Currim's literary endeavours included editing The Collected Works of Arthur Hill Grimmer, a compilation of Dr. Grimmer's writings. That project took more than 20 years to complete—it is also available in the German language. Currim served as editor of James Tyler Kent Unpublished Materia Medica which consists of notes from many of Kent's students, revealing remedy pictures never before published. Ahmed wrote Guide to Kent's Repertory, which provides insight into the history of the repertory and explicit instructions on case taking and the repertory search. He was also instrumental in the addition and correction of 11,398 entries inserted into the ‘Synthesis Treasure Edition’, as noted by Kent from his personal copy of the second edition of his Repertory.
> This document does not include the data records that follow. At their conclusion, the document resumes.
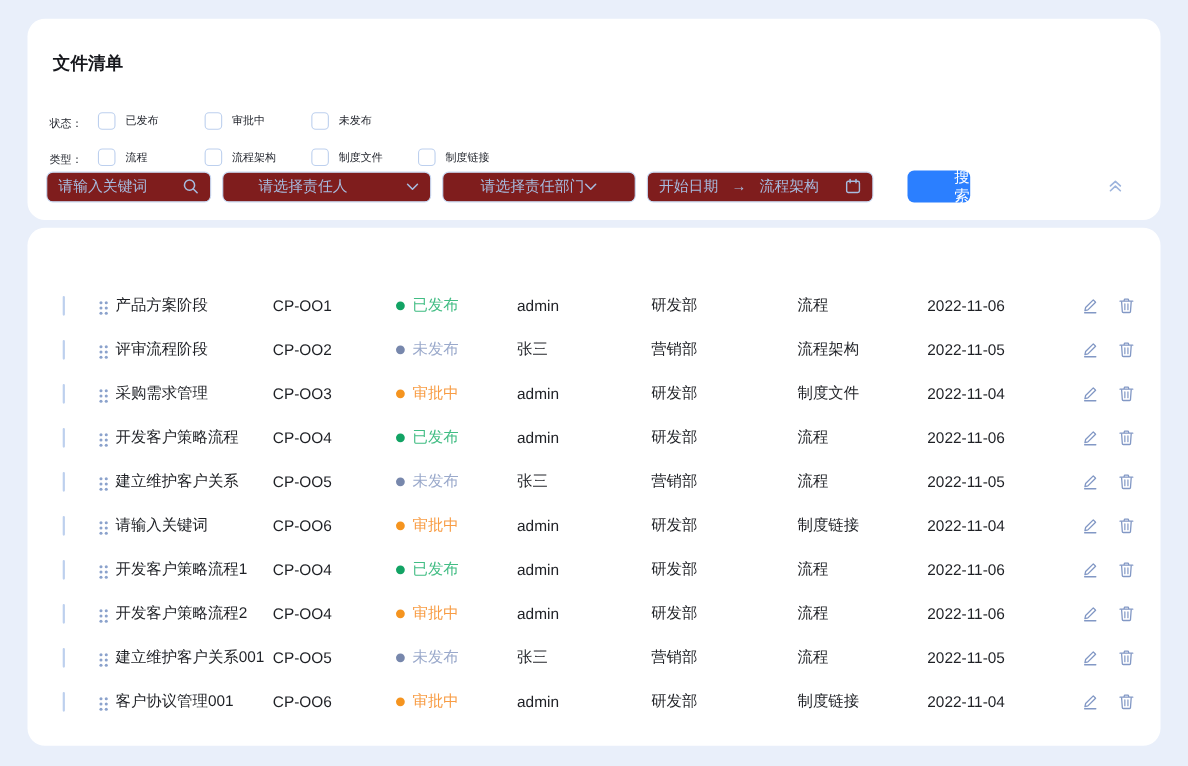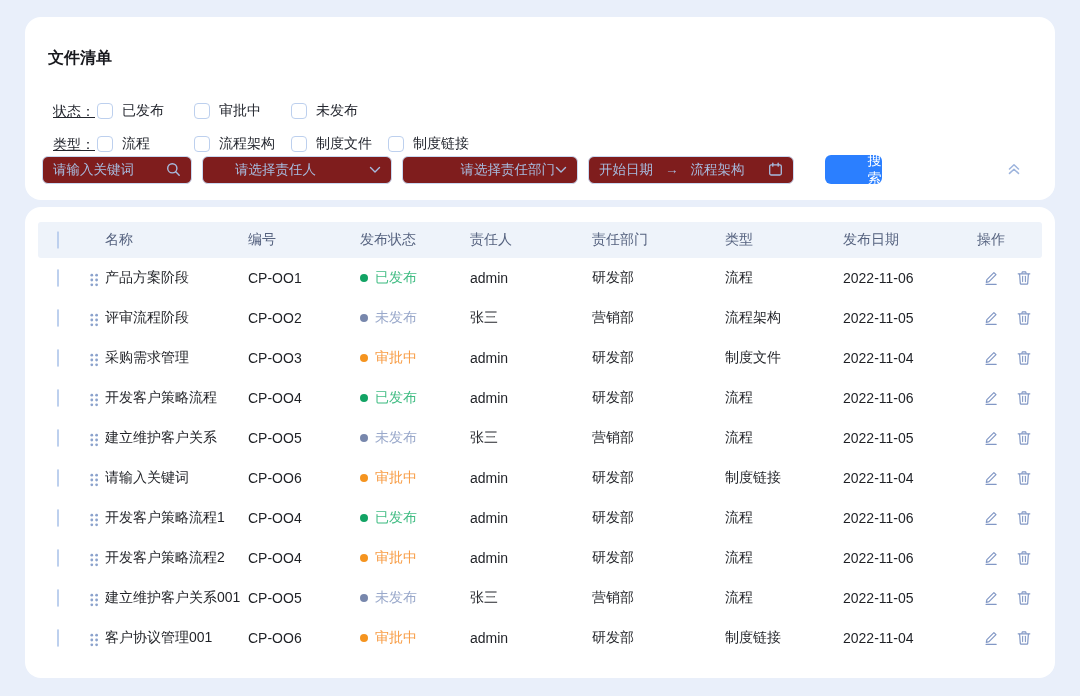--- a/index.html
+++ b/index.html
@@ -8,32 +8,32 @@
     background:#e9effa;
     font-family:"Liberation Sans","DejaVu Sans",sans-serif;
     -webkit-font-smoothing:antialiased;
   }
   .card{position:absolute;background:#ffffff;border-radius:16px;}
   .card-filter{left:25px;top:17px;width:1030px;height:183px;}
   .card-table{left:25px;top:207px;width:1030px;height:471px;}
 
   
   .page-title{position:absolute;left:23px;top:31px;font-size:16px;font-weight:bold;color:#17181d;}
-  .cb-row{position:absolute;left:28px;display:flex;align-items:center;font-size:14px;color:#23262e;text-decoration:underline;}
+  .cb-row{position:absolute;left:20px;display:flex;align-items:center;font-size:10px;color:#23262e;}
   .cb-row.status{top:85px;}
   .cb-row.type{top:118px;}
   .group-label{width:44px;flex:0 0 auto;}
   .cb-option{display:inline-flex;align-items:center;min-width:97px;cursor:pointer;}
   .checkbox{width:14px;height:14px;border:1px solid #bdd0ee;border-radius:4px;background:#fff;margin-right:9px;flex:0 0 auto;}
   .controls{position:absolute;left:17px;top:138px;display:flex;align-items:center;}
   .field{height:28px;border:1px solid #c9d9f2;border-radius:6px;background:#7f1d1d;display:flex;align-items:center;
          padding:0 10px;font-size:13.5px;color:#a7bcdf;box-sizing:border-box;margin-right:10px;}
   .f-keyword{width:150px;justify-content:space-between;}
   .f-owner{width:190px;justify-content:space-between;padding-left:32px;}
-  .f-dept{width:176px;justify-content:flex-end;}
+  .f-dept{width:176px;justify-content:center;}
   .f-dates{width:206px;}
   .f-dates .dstart{flex:0 0 auto;}
   .f-dates .dsep{margin:0 12px;flex:0 0 auto;}
   .f-dates .dend{flex:1 1 auto;}
   .search-btn{width:57px;height:29px;background:#2b7fff;border:none;border-radius:6px;color:#fff;
               font-size:14px;margin-left:21px;display:flex;align-items:center;justify-content:center;cursor:pointer;
               font-family:inherit;padding-left:48px;}
   .collapse{position:absolute;right:32px;top:143px;width:18px;height:18px;cursor:pointer;display:flex;align-items:center;justify-content:center;}
 
   
@@ -141,33 +141,20 @@
     <span>
       <svg width="16" height="16" viewBox="0 0 16 16">
           <polyline points="3.5,8 8,3.8 12.5,8" fill="none" stroke="#9db4dd" stroke-width="1.5" stroke-linecap="round" stroke-linejoin="round"></polyline>
           <polyline points="3.5,12.4 8,8.2 12.5,12.4" fill="none" stroke="#9db4dd" stroke-width="1.5" stroke-linecap="round" stroke-linejoin="round"></polyline>
         </svg>
     </span>
   </div>
 </div>
 
 <div class="card card-table">
-  <div class="thead tgrid" id="table-header">
-    <div class="c-check">
-      <span class="checkbox"></span>
-    </div>
-  <div class="hcell pad17">名称</div>
-      <div class="hcell">编号</div>
-      <div class="hcell">发布状态</div>
-      <div class="hcell">责任人</div>
-      <div class="hcell">责任部门</div>
-      <div class="hcell">类型</div>
-      <div class="hcell">发布日期</div>
-      <div class="hcell">操作</div>
-    </div>
   <div class="tbody" id="table-body">
       <div class="trow tgrid">
     <div class="c-check">
       <span class="checkbox"></span>
     </div>
     <div class="c-name">
       <span class="drag">
         <svg width="12" height="14" viewBox="0 0 12 14">
               <g fill="#8ba2cc">
                 <circle cx="3.8" cy="2.2" r="1.4"></circle>

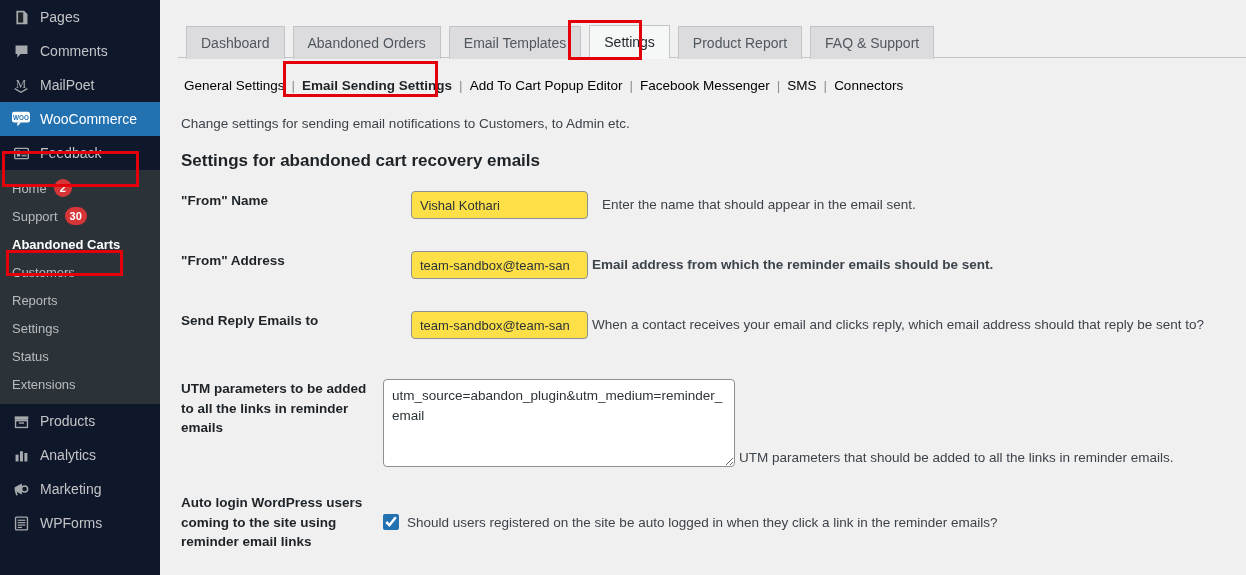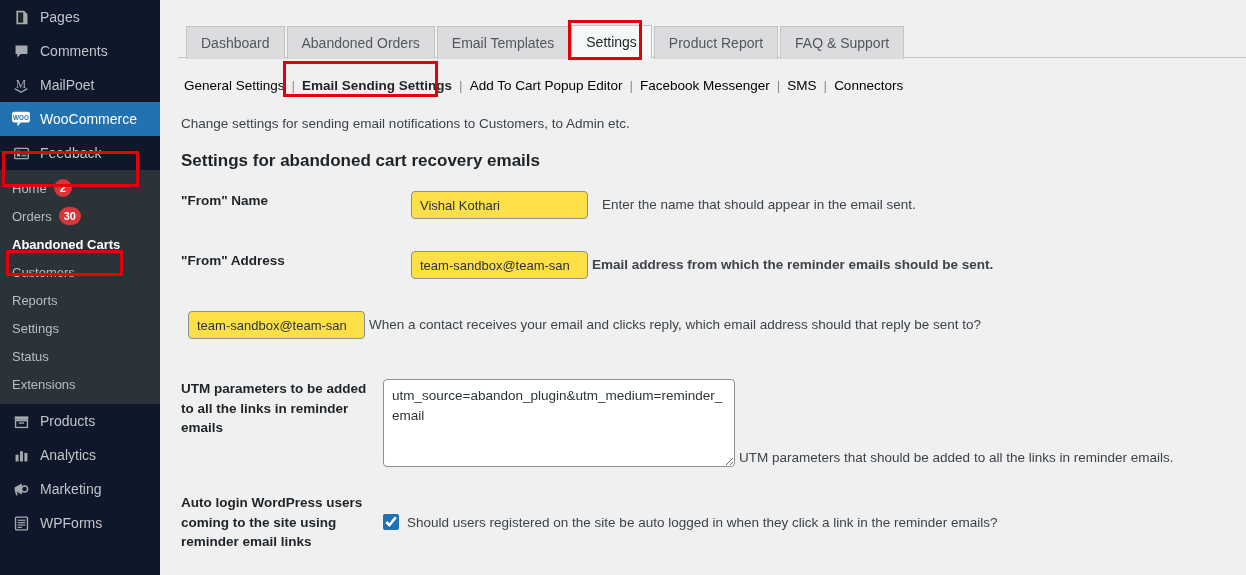--- a/index.html
+++ b/index.html
@@ -92,21 +92,21 @@
     overflow: hidden;
   }
 
   .tabs-wrap {
     position: relative;
     margin: 20px 0 0 18px;
     height: 38px;
     border-bottom: 1px solid #c3c4c7;
     padding-left: 8px;
   }
-  .tabs { display: flex; align-items: flex-end; height: 38px; gap: 2px; }
+  .tabs { display: flex; align-items: flex-end; height: 38px; gap: 8px; }
   .tab {
     background: #dcdcde;
     border: 1px solid #c3c4c7;
     border-bottom: none;
     color: #50575e;
     font-size: 14px;
     padding: 8px 14px 7px 14px;
     line-height: 1.2;
     cursor: pointer;
     position: relative;
@@ -270,21 +270,21 @@
       </span>
       <span class="mi-label">Feedback</span>
     </div>
 
     <div class="submenu">
       <div class="sub-item">
         <span>Home</span>
         <span class="badge">2</span>
       </div>
       <div class="sub-item">
-        <span>Orders</span>
+        <span>Support</span>
         <span class="badge">30</span>
       </div>
       <div class="sub-item active">
         <span>Abandoned Carts</span>
       </div>
       <div class="sub-item">
         <span>Customers</span>
       </div>
       <div class="sub-item">
         <span>Reports</span>
@@ -390,20 +390,21 @@
 
       <div class="row" style="margin-top:32px;">
         <div class="row-label">"From" Address</div>
         <div class="row-field">
           <input type="text" value="team-sandbox@team-san" style="">
         </div>
         <div class="row-help" style="padding-top:6px;font-weight:bold;">Email address from which the reminder emails should be sent.</div>
       </div>
 
       <div class="row" style="margin-top:32px;">
+        <div class="row-label">Send Reply Emails to</div>
         <div class="row-field">
           <input type="text" value="team-sandbox@team-san" style="">
         </div>
         <div class="row-help" style="padding-top:6px;">When a contact receives your email and clicks reply, which email address should that reply be sent to?</div>
       </div>
 
       <div class="row" style="margin-top:40px;">
         <div class="row-label" style="padding-right:14px;">UTM parameters to be added to all the links in reminder emails</div>
         <div class="row-field">
           <textarea style="">utm_source=abandon_plugin&amp;utm_medium=reminder_email</textarea>

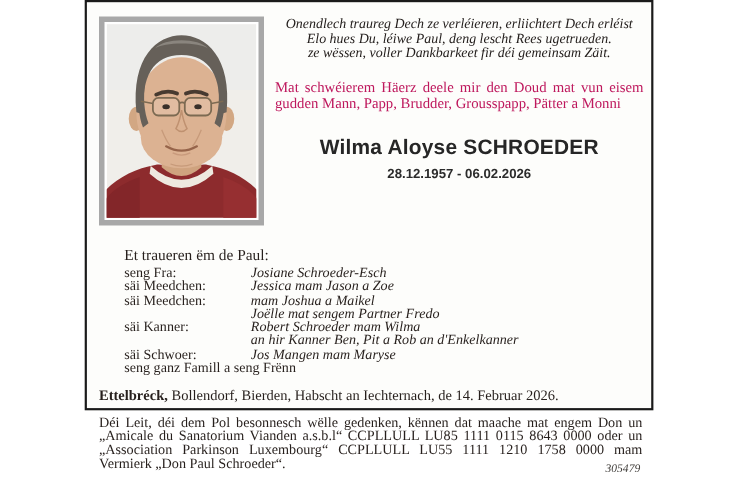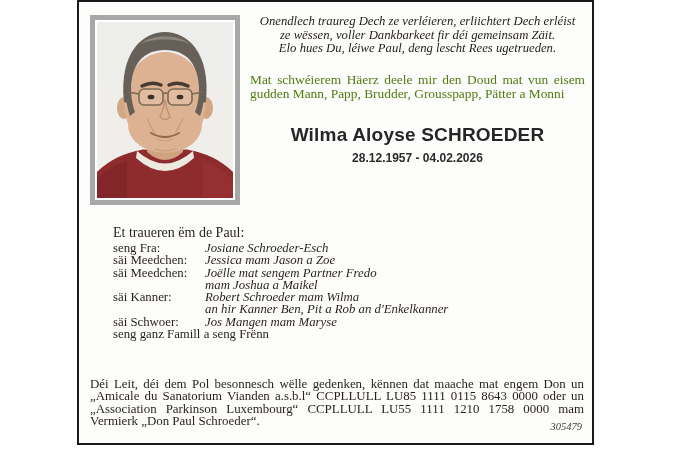--- a/index.html
+++ b/index.html
@@ -1,46 +1,46 @@
 <!DOCTYPE html>
 <html><head>
 <meta charset="utf-8">
 <style>
   * { margin:0; padding:0; box-sizing:border-box; }
   html,body { width:675px; height:450px; background:#ffffff; overflow:hidden;
               font-family:"Liberation Serif", "DejaVu Serif", serif; }
   .stage { position:relative; width:675px; height:450px; background:#ffffff; }
 
-  .card { position:absolute; left:77px; top:0; width:517px; height:445px;
+  .card { position:absolute; left:77px; top:0; width:517px; height:373px;
           border:2px solid #1a1a1a; background:#fdfdfb; }
 
   
   .photo-frame { position:absolute; left:11px; top:13px; width:150px; height:190px;
                  border:5px solid #a8a8a8; background:#ffffff; padding:2px; }
   .photo-frame svg { display:block; width:136px; height:176px; }
 
   
   .right-col { position:absolute; left:171px; top:0; width:335px; height:210px; }
   .epigraph { position:absolute; top:13px; left:0; right:0; text-align:center;
               font-style:italic; font-size:12.7px; line-height:13.5px; color:#211c1a; }
   .intro { position:absolute; top:71px; left:0; right:0; font-size:13.4px;
-           line-height:13.8px; color:#4d7c0f; }
+           line-height:13.8px; color:#be185d; }
   .intro .just { text-align:justify; text-align-last:justify; }
   .name { position:absolute; top:122px; left:0; right:0; text-align:center;
           font-family:"Liberation Sans", "DejaVu Sans", sans-serif;
           font-weight:bold; font-size:19px; color:#262626; letter-spacing:0.2px; }
   .dates { position:absolute; top:149px; left:0; right:0; text-align:center;
            font-family:"Liberation Sans", "DejaVu Sans", sans-serif;
            font-weight:bold; font-size:12px; color:#2b2b2b; }
 
   
   .mourn-head { position:absolute; left:34px; top:223px; font-size:14px; color:#261f1c; }
   .mourners { position:absolute; left:34px; top:240px; width:440px;
               font-size:12.8px; line-height:12.3px; color:#261f1c; }
-  .m-row { display:flex; }
+  .m-row { display:flex;gap:23px; }
   .m-label { width:92px; flex:0 0 92px; }
   .m-lines { flex:1;font-style:italic; }
   .closing { margin-top:0; }
 
   
   .city-line { position:absolute; left:11px; top:350px; width:494px;
                font-size:13.2px; color:#261f1c; }
   .city-line b { font-weight:bold; }
   .donation { position:absolute; left:11px; top:376px; width:494px;
               font-size:12.9px; line-height:12.3px; color:#261f1c; }
@@ -96,68 +96,69 @@
         <path d="M86,96 Q82,106 78,111" stroke="#c79a7a" stroke-width="1.2" fill="none"></path>
         <path d="M54,111 Q68,119 82,111" stroke="#96644a" stroke-width="2" fill="none" stroke-linecap="round"></path>
         <path d="M60,117 Q68,121 76,117" stroke="#c89a7c" stroke-width="1.2" fill="none"></path>
         <path d="M58,127 Q68,131 78,127" stroke="#c79a7a" stroke-width="1" fill="none"></path>
       </svg>
     </div>
 
     <div class="right-col">
       <div class="epigraph">
         <div>Onendlech traureg Dech ze verléieren, erliichtert Dech erléist</div>
+        <div>Elo hues Du, léiwe Paul, deng lescht Rees ugetrueden.</div>
         <div>ze wëssen, voller Dankbarkeet fir déi gemeinsam Zäit.</div>
-        <div>Elo hues Du, léiwe Paul, deng lescht Rees ugetrueden.</div>
       </div>
       <div class="intro">
         <div class="just">Mat schwéierem Häerz deele mir den Doud mat vun eisem</div>
         <div>gudden Mann, Papp, Brudder, Grousspapp, Pätter a Monni</div>
       </div>
       <div class="name">Wilma Aloyse SCHROEDER</div>
-      <div class="dates">28.12.1957 - 04.02.2026</div>
+      <div class="dates">28.12.1957 - 06.02.2026</div>
     </div>
 
     <div class="mourn-head">Et traueren ëm de Paul:</div>
     <div class="mourners">
       <div class="m-row">
         <div class="m-label">seng Fra:</div>
         <div class="m-lines">
             <div>Josiane Schroeder-Esch</div>
           </div>
       </div>
       <div class="m-row">
         <div class="m-label">säi Meedchen:</div>
         <div class="m-lines">
             <div>Jessica mam Jason a Zoe</div>
           </div>
       </div>
       <div class="m-row">
         <div class="m-label">säi Meedchen:</div>
         <div class="m-lines">
+          <div>mam Joshua a Maikel</div>
           <div>Joëlle mat sengem Partner Fredo</div>
-          <div>mam Joshua a Maikel</div>
         </div>
       </div>
       <div class="m-row">
         <div class="m-label">säi Kanner:</div>
         <div class="m-lines">
           <div>Robert Schroeder mam Wilma</div>
           <div>an hir Kanner Ben, Pit a Rob an d'Enkelkanner</div>
         </div>
       </div>
       <div class="m-row">
         <div class="m-label">säi Schwoer:</div>
         <div class="m-lines">
             <div>Jos Mangen mam Maryse</div>
           </div>
       </div>
       <div class="closing">seng ganz Famill a seng Frënn</div>
     </div>
 
+    <div class="city-line"><b>Ettelbréck,</b><span> Bollendorf, Bierden, Habscht an Iechternach, de 14. Februar 2026.</span></div>
 
     <div class="donation">
       <div class="just">Déi Leit, déi dem Pol besonnesch wëlle gedenken, kënnen dat maache mat engem Don un</div>
       <div class="just">„Amicale du Sanatorium Vianden a.s.b.l“ CCPLLULL LU85 1111 0115 8643 0000 oder un</div>
       <div class="just">„Association Parkinson Luxembourg“ CCPLLULL LU55 1111 1210 1758 0000 mam</div>
       <div>Vermierk „Don Paul Schroeder“.</div>
     </div>
 
     <div class="ref-number">305479</div>
   </div>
It also includes 333 handwritten additions from Dr. Kent's copy of Hering's Guiding Symptoms. Much of those ‘additions and corrections’ were discovered when Currim was studying Kent's Repertory with Pierre Schmidt. Ahmed also found Kent's corrections to his Repertory from Kent's personal working copy. Somehow, Ahmed heard this material to be in India—he travelled there finding the material in pieces literally buried in a metal box! Painstakingly he put the pieces together, like a puzzle, all the while comparing them to Kent's own repertory to make sure that they were certainly Kent's corrections. Thus, an updated version of that important reference work saw the light.

Additionally, he penned many articles, taught numerous seminars and shepherded study groups in materia medica, homeopathic philosophy and repertorial studies.

Currim made several major presentations during his busy career. I attended his 2005 LIGA (Berlin, Germany) talk: so deep was his reverence for Kent that during the presentation, which concerned Kent's Repertory, he was overcome with emotion and shed tears.